== Your instructions ==
Examine each line in the records below for the word "position". Report how many lines contain it, and nothing else.

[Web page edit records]
********

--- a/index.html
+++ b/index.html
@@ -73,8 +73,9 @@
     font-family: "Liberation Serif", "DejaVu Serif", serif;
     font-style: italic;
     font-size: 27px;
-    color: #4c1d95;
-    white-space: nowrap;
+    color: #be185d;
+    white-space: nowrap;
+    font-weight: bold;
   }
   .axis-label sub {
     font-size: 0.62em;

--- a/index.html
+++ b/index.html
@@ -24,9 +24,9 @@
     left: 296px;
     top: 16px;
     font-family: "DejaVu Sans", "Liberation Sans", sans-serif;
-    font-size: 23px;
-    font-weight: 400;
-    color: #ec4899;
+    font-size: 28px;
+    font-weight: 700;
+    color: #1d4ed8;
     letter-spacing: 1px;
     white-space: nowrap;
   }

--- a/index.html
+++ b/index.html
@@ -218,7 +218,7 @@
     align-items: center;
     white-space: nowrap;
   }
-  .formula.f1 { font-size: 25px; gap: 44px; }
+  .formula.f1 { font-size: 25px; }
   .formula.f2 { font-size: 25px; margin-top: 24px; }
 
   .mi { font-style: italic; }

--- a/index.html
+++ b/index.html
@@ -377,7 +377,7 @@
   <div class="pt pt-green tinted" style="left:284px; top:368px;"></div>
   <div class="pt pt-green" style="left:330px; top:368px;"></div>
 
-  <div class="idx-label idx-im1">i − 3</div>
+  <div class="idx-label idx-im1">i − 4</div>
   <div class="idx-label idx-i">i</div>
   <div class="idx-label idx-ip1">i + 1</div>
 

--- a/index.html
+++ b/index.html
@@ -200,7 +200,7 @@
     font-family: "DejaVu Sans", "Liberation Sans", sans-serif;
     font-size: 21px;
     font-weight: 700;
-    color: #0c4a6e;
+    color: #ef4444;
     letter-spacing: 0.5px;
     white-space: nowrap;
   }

********

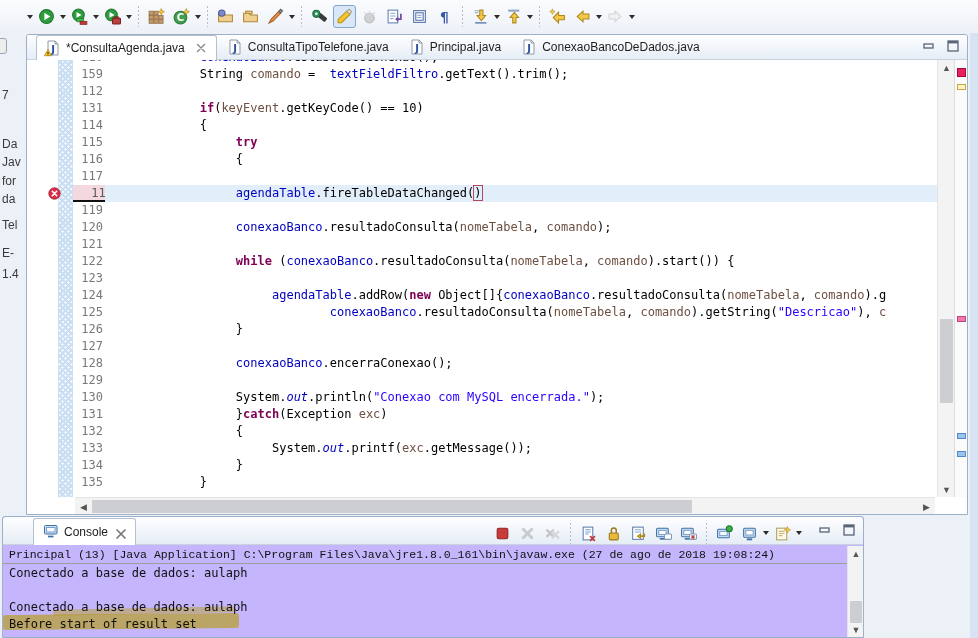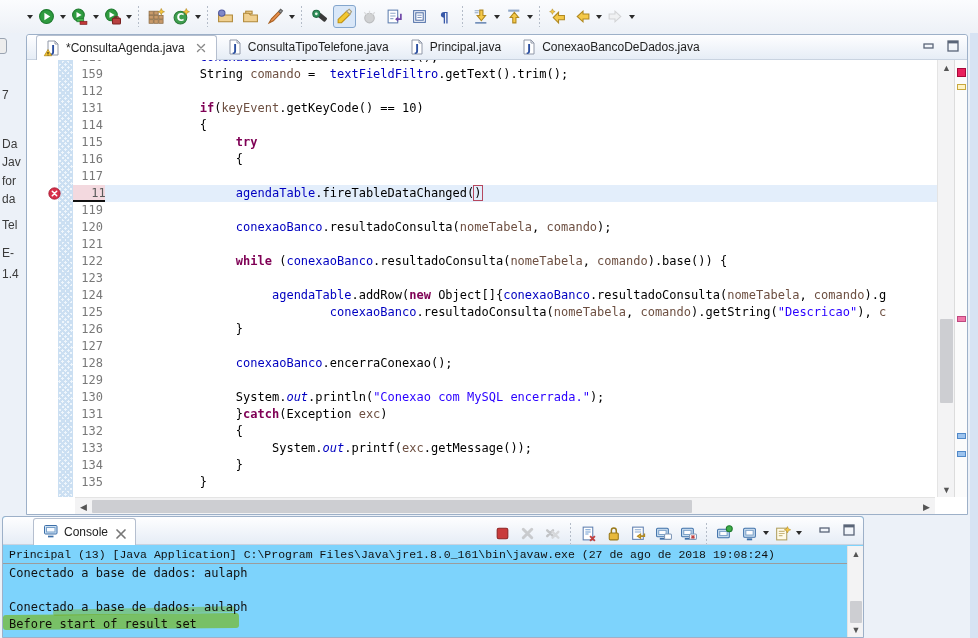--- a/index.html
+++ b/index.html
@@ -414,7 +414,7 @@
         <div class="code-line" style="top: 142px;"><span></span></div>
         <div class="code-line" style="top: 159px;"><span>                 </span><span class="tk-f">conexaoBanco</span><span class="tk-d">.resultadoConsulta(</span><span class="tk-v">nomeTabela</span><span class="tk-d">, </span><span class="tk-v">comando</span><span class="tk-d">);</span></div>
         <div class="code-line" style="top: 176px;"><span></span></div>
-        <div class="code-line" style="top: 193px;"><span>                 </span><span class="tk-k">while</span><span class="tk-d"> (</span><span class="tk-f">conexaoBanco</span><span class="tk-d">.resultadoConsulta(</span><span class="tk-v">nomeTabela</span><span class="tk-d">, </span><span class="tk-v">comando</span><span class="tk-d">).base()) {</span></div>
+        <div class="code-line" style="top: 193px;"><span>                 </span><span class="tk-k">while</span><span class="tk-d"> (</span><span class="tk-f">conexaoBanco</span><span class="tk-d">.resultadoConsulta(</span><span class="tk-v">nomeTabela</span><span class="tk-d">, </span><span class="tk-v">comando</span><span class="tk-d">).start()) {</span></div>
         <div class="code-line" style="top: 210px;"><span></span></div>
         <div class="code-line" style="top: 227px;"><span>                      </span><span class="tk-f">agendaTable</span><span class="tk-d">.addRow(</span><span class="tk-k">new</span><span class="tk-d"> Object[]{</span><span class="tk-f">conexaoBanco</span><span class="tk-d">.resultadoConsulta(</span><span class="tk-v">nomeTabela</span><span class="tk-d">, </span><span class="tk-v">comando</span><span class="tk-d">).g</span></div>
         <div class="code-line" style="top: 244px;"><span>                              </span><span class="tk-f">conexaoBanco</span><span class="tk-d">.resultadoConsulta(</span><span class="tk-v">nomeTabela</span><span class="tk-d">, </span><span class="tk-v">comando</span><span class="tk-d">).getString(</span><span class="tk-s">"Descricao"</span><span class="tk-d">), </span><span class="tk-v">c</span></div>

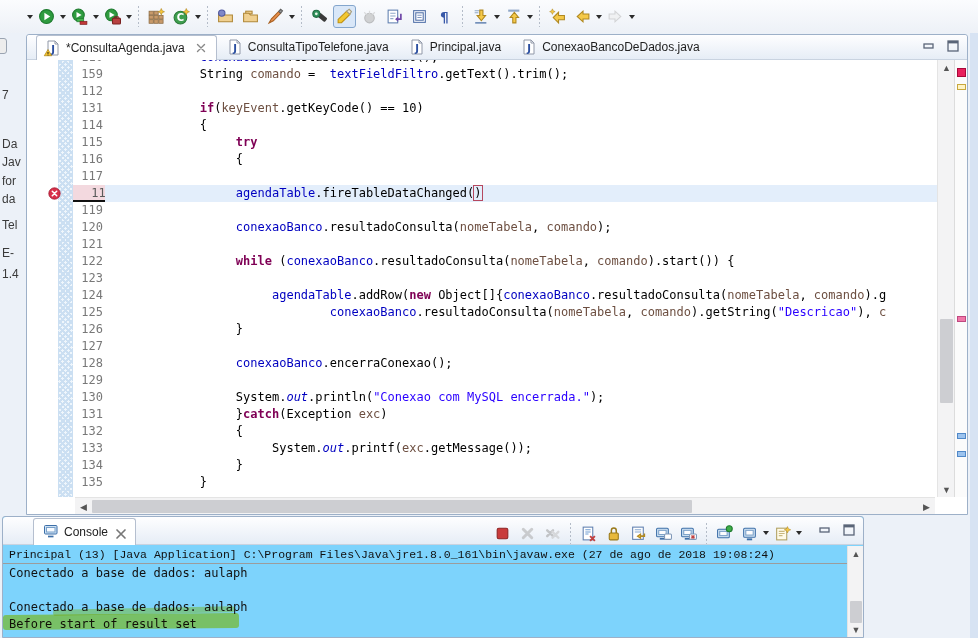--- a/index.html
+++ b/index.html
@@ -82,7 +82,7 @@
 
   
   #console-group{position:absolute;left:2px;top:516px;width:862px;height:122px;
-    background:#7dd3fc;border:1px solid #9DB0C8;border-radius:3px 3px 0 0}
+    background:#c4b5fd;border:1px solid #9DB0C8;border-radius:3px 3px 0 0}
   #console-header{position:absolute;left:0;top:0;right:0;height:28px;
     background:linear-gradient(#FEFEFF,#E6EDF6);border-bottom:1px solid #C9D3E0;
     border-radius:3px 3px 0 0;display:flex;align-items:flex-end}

********

== Answer section ==
2